The initialization phase (exec) is invoked when a module containing write declarations is loaded. All write(x_i) statements are replaced by concrete inputs y_i obtained from the environment (rule (10)). After this substitution, the program behaves like ordinary C code, with the added benefit that the values of the formerly declared interactive variables are now fixed.
The paper illustrates the approach with two examples. The first models a phone‑number lookup: write(y); phone(x) = … where y is supplied at runtime for a particular employee (Kim). The second demonstrates age determination for three employees using three successive write statements (y1, y2, y3). In both cases, the interactive inputs are collected before execution, after which the program proceeds with standard control flow (switch statements, assignments, etc.).

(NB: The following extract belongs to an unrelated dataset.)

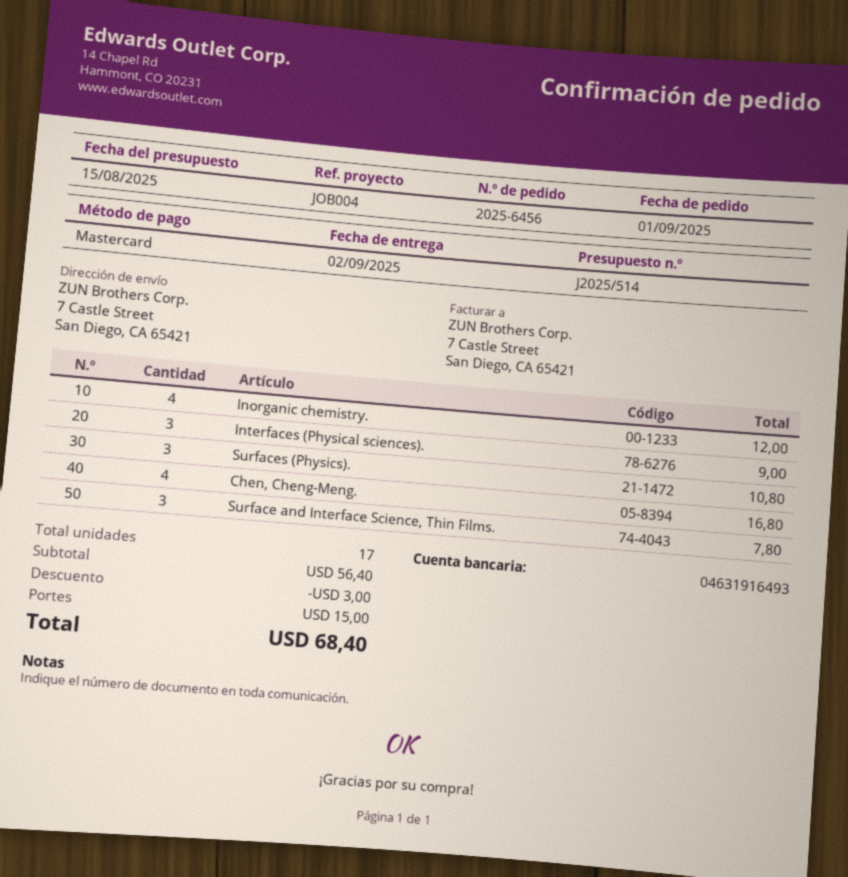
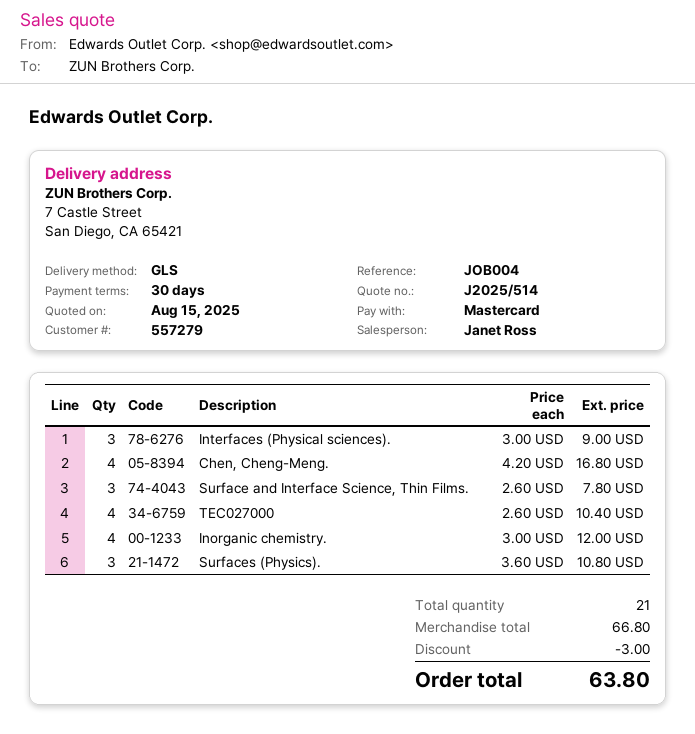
TEC027000: none -> 4 for 10.40
total quantity: 17 -> 21
subtotal: 56.40 -> 66.80
shipping: 15.00 -> none
total: 68.40 -> 63.80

In the discussion, the authors argue that write(x); S can be seen as a generalization of the traditional write(exp) because the latter is equivalent to write(x); x == exp when Boolean expressions are allowed as statements. They also emphasize that interactive modules constitute an essential tool for modern interactive programming, enabling a clean separation between module definition and runtime parameter acquisition.
From a theoretical standpoint, the operational semantics borrow heavily from natural semantics (Kahn) and uniform proof theory (Miller, Nadathur, Pfenning). The write construct acts as a logical “assumption” that can be introduced dynamically during proof search, aligning program execution with proof construction in computability logic.
However, the proposal leaves several practical issues open. The nondeterministic choice of v in write(x); G must be resolved by a concrete UI or policy in real implementations; scaling to many interactive variables may complicate input management; and the current formulation only handles scalar variables, not complex data structures such as arrays or structs. Extending the mechanism to richer types and integrating it with existing IDEs would be natural next steps.
Overall, the paper contributes a concise yet expressive extension to imperative languages that embeds interactive input directly into the language’s syntax and semantics, offering a declarative way to acquire runtime data without breaking the procedural flow. It bridges imperative programming with logical proof‑theoretic concepts, opening avenues for formally verified interactive software.